▶ PROBLEM DESCRIPTION
Restate word for word the span that opens with the line containing "Men's Perfume Carolina" and closes with the final line of the data; give only those lines.

(Stored items)
-- Opening Marker --

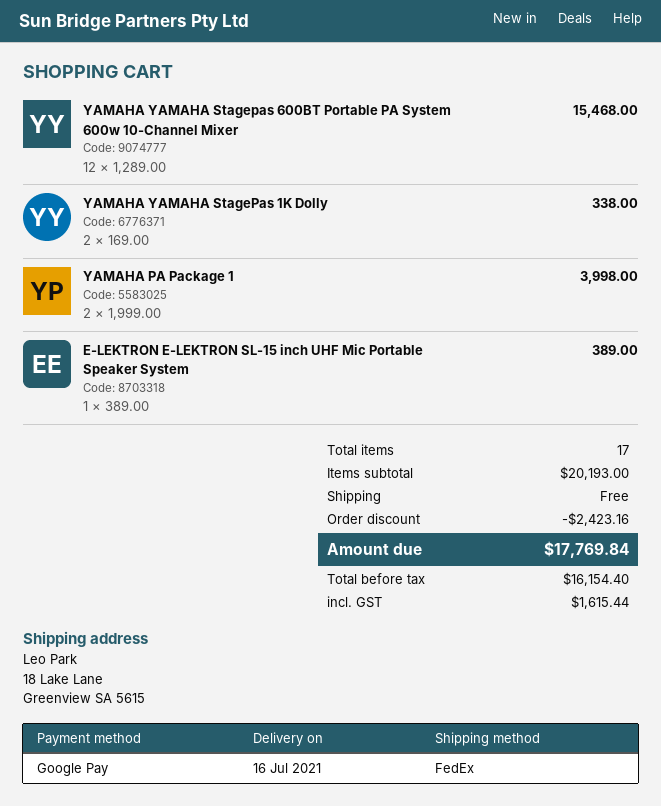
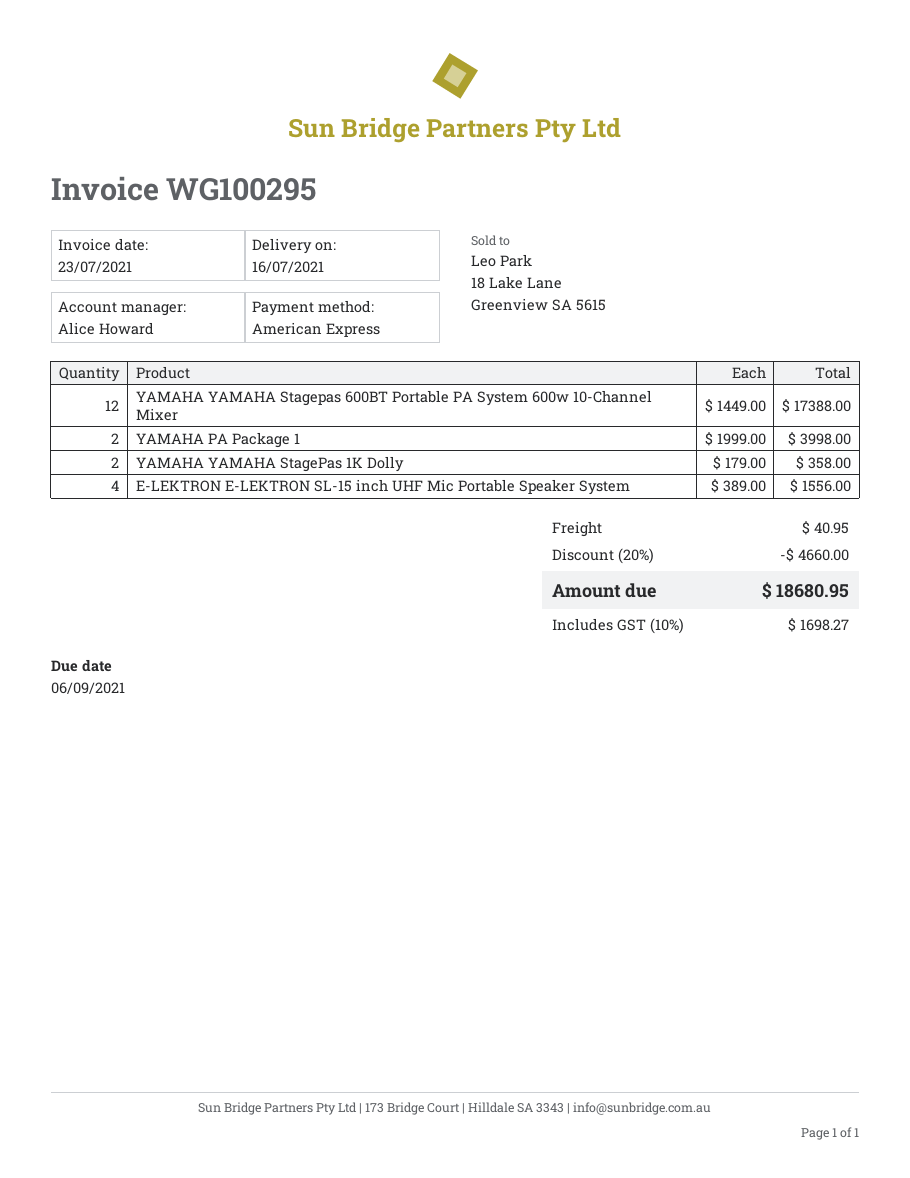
payment method: Google Pay -> American Express
YAMAHA YAMAHA Stagepas 600BT Portable PA System 600w 10-Channel Mixer: 12 x 1289.00 = 15468.00 -> 12 x 1449.00 = 17388.00
YAMAHA YAMAHA StagePas 1K Dolly: 2 x 169.00 = 338.00 -> 2 x 179.00 = 358.00
E-LEKTRON E-LEKTRON SL-15 inch UHF Mic Portable Speaker System: 1 x 389.00 = 389.00 -> 4 x 389.00 = 1556.00
discount: 2423.16 -> 4660.00
shipping: 0.00 -> 40.95
tax: 1615.44 -> 1698.27
total: 17769.84 -> 18680.95

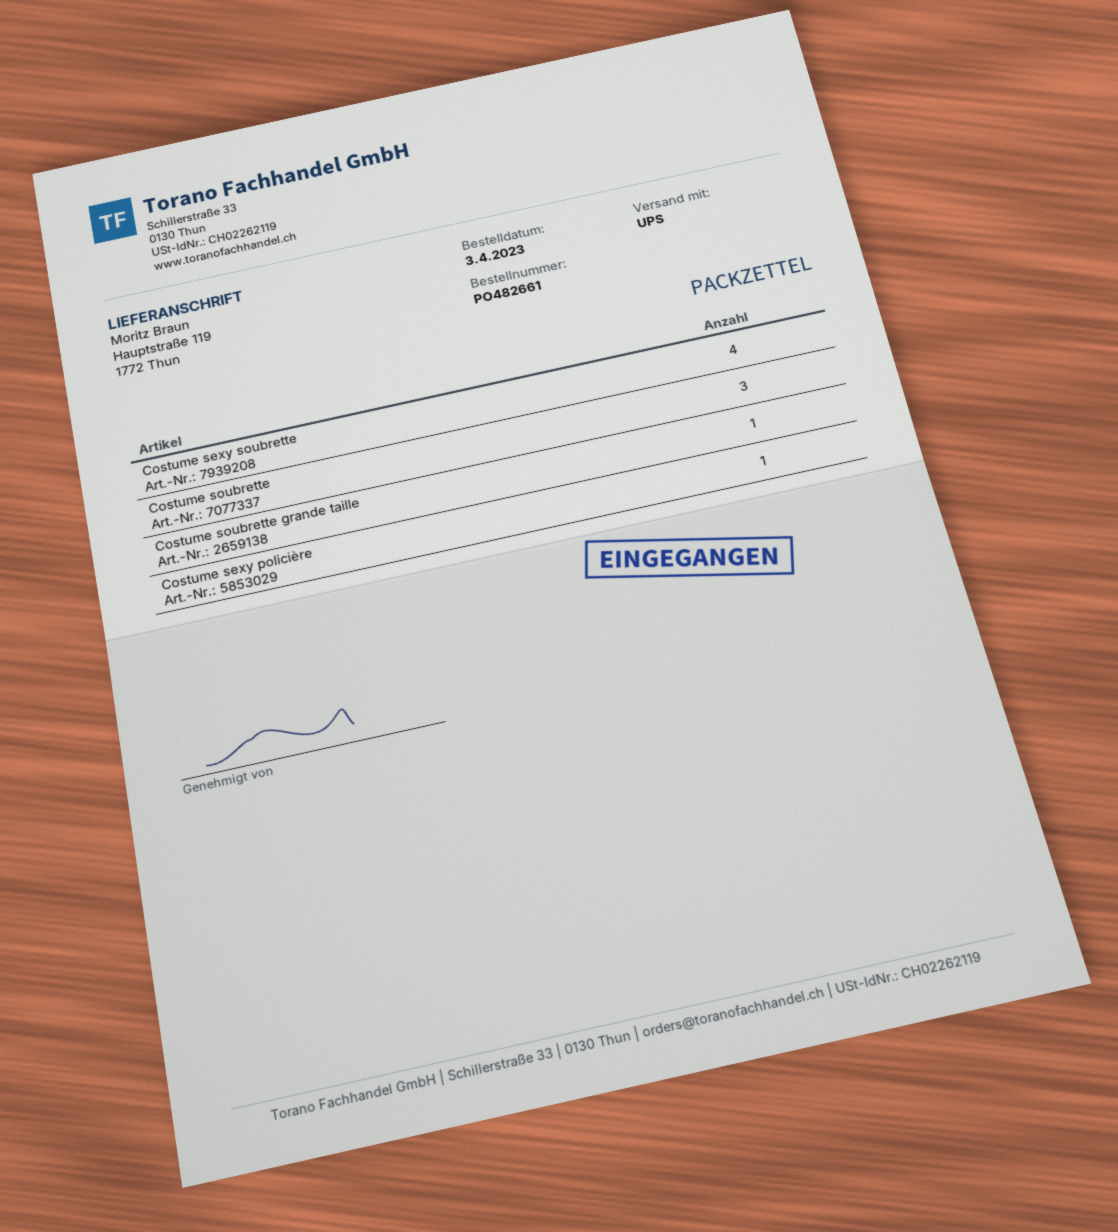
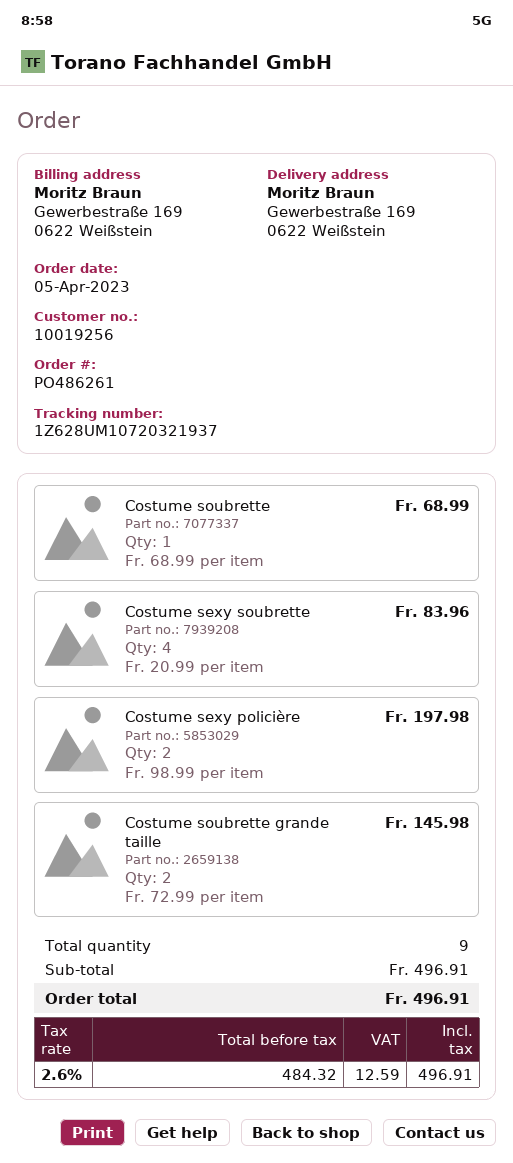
order number: PO482661 -> PO486261
order date: 2023-04-03 -> 2023-04-05
ship to: Hauptstraße 119, 1772 Thun -> Gewerbestraße 169, 0622 Weißstein
Costume soubrette: 3 -> 1
Costume soubrette grande taille: 1 -> 2
Costume sexy policière: 1 -> 2

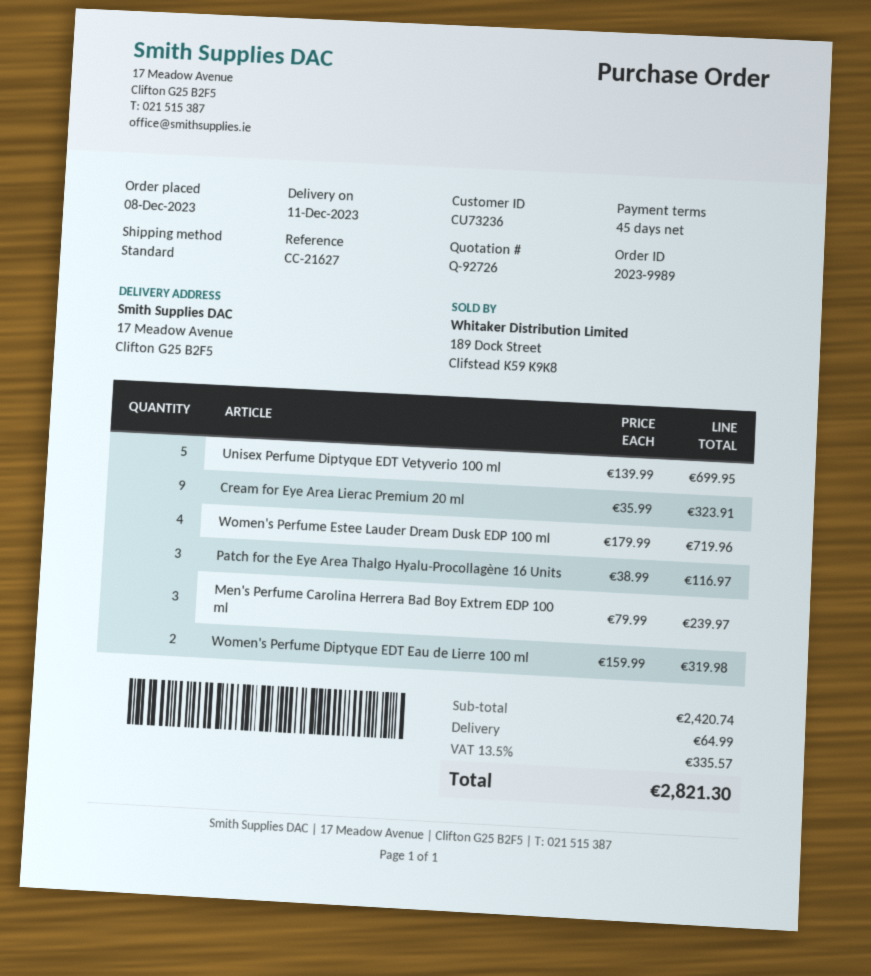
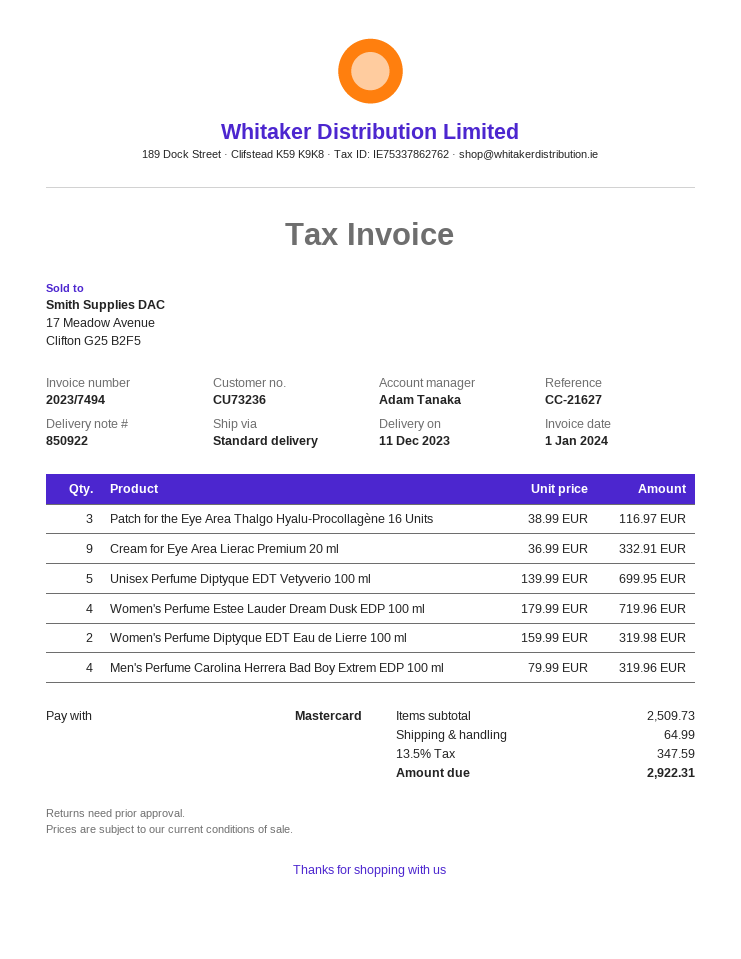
Cream for Eye Area Lierac Premium 20 ml: 9 x 35.99 = 323.91 -> 9 x 36.99 = 332.91
Men's Perfume Carolina Herrera Bad Boy Extrem EDP 100 ml: 3 x 79.99 = 239.97 -> 4 x 79.99 = 319.96
subtotal: 2420.74 -> 2509.73
tax: 13.5% = 335.57 -> 13.5% = 347.59
total: 2821.30 -> 2922.31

-- Closing Marker --

▶ RESULT OF THIS TASK
Men's Perfume Carolina Herrera Bad Boy Extrem EDP 100 ml: 3 x 79.99 = 239.97 -> 4 x 79.99 = 319.96
subtotal: 2420.74 -> 2509.73
tax: 13.5% = 335.57 -> 13.5% = 347.59
total: 2821.30 -> 2922.31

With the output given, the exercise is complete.